Exactly as they stand, set down the following records once more.
*** Opening of Source material ***
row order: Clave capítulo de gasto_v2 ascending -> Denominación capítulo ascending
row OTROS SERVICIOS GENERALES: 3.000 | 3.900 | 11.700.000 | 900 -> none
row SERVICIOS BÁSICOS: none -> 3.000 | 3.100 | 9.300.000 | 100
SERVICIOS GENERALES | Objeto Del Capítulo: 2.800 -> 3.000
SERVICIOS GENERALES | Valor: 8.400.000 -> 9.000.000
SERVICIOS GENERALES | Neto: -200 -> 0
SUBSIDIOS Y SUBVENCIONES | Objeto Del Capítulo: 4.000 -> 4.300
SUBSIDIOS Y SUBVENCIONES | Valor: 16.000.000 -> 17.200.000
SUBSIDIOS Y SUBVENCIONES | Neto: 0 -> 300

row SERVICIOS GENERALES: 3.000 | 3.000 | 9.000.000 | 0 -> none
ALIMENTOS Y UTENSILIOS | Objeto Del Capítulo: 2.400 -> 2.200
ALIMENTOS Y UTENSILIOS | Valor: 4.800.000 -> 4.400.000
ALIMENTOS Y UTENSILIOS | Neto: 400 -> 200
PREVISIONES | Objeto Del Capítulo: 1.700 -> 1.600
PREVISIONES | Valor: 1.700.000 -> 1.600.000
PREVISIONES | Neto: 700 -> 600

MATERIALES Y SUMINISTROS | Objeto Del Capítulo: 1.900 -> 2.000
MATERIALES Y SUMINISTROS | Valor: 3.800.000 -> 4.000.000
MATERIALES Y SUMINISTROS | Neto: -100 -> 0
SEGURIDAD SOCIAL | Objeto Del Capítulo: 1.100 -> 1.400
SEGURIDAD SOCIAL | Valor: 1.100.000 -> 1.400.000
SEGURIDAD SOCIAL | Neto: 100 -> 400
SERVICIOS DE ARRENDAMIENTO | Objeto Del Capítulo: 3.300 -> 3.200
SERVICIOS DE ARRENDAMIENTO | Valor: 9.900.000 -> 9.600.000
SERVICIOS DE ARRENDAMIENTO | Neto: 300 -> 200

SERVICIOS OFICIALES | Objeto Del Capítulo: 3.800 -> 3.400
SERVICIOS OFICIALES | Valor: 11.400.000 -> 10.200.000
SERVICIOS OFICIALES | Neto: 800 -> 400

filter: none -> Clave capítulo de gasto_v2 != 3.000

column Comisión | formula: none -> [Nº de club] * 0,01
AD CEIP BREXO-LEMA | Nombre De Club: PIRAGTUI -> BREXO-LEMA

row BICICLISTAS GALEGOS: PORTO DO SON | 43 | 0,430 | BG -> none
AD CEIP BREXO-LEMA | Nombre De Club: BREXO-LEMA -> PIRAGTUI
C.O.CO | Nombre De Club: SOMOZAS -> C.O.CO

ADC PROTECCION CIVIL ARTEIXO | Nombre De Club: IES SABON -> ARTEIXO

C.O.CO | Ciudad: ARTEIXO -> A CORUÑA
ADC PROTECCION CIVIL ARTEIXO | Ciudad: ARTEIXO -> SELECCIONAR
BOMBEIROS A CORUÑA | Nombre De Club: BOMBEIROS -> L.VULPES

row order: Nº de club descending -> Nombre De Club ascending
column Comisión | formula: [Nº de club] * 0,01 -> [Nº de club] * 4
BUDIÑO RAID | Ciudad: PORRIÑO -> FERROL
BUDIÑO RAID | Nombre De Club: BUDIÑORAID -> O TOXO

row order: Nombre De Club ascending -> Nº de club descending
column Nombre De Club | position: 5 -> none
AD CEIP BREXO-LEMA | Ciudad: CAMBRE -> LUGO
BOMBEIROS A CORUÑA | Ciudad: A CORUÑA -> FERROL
*** Close of Source material ***
### Output
row order: Clave capítulo de gasto_v2 ascending -> Denominación capítulo ascending
row OTROS SERVICIOS GENERALES: 3.000 | 3.900 | 11.700.000 | 900 -> none
row SERVICIOS BÁSICOS: none -> 3.000 | 3.100 | 9.300.000 | 100
SERVICIOS GENERALES | Objeto Del Capítulo: 2.800 -> 3.000
SERVICIOS GENERALES | Valor: 8.400.000 -> 9.000.000
SERVICIOS GENERALES | Neto: -200 -> 0
SUBSIDIOS Y SUBVENCIONES | Objeto Del Capítulo: 4.000 -> 4.300
SUBSIDIOS Y SUBVENCIONES | Valor: 16.000.000 -> 17.200.000
SUBSIDIOS Y SUBVENCIONES | Neto: 0 -> 300

row SERVICIOS GENERALES: 3.000 | 3.000 | 9.000.000 | 0 -> none
ALIMENTOS Y UTENSILIOS | Objeto Del Capítulo: 2.400 -> 2.200
ALIMENTOS Y UTENSILIOS | Valor: 4.800.000 -> 4.400.000
ALIMENTOS Y UTENSILIOS | Neto: 400 -> 200
PREVISIONES | Objeto Del Capítulo: 1.700 -> 1.600
PREVISIONES | Valor: 1.700.000 -> 1.600.000
PREVISIONES | Neto: 700 -> 600

MATERIALES Y SUMINISTROS | Objeto Del Capítulo: 1.900 -> 2.000
MATERIALES Y SUMINISTROS | Valor: 3.800.000 -> 4.000.000
MATERIALES Y SUMINISTROS | Neto: -100 -> 0
SEGURIDAD SOCIAL | Objeto Del Capítulo: 1.100 -> 1.400
SEGURIDAD SOCIAL | Valor: 1.100.000 -> 1.400.000
SEGURIDAD SOCIAL | Neto: 100 -> 400
SERVICIOS DE ARRENDAMIENTO | Objeto Del Capítulo: 3.300 -> 3.200
SERVICIOS DE ARRENDAMIENTO | Valor: 9.900.000 -> 9.600.000
SERVICIOS DE ARRENDAMIENTO | Neto: 300 -> 200

SERVICIOS OFICIALES | Objeto Del Capítulo: 3.800 -> 3.400
SERVICIOS OFICIALES | Valor: 11.400.000 -> 10.200.000
SERVICIOS OFICIALES | Neto: 800 -> 400

filter: none -> Clave capítulo de gasto_v2 != 3.000

column Comisión | formula: none -> [Nº de club] * 0,01
AD CEIP BREXO-LEMA | Nombre De Club: PIRAGTUI -> BREXO-LEMA

row BICICLISTAS GALEGOS: PORTO DO SON | 43 | 0,430 | BG -> none
AD CEIP BREXO-LEMA | Nombre De Club: BREXO-LEMA -> PIRAGTUI
C.O.CO | Nombre De Club: SOMOZAS -> C.O.CO

ADC PROTECCION CIVIL ARTEIXO | Nombre De Club: IES SABON -> ARTEIXO

C.O.CO | Ciudad: ARTEIXO -> A CORUÑA
ADC PROTECCION CIVIL ARTEIXO | Ciudad: ARTEIXO -> SELECCIONAR
BOMBEIROS A CORUÑA | Nombre De Club: BOMBEIROS -> L.VULPES

row order: Nº de club descending -> Nombre De Club ascending
column Comisión | formula: [Nº de club] * 0,01 -> [Nº de club] * 4
BUDIÑO RAID | Ciudad: PORRIÑO -> FERROL
BUDIÑO RAID | Nombre De Club: BUDIÑORAID -> O TOXO

row order: Nombre De Club ascending -> Nº de club descending
column Nombre De Club | position: 5 -> none
AD CEIP BREXO-LEMA | Ciudad: CAMBRE -> LUGO
BOMBEIROS A CORUÑA | Ciudad: A CORUÑA -> FERROL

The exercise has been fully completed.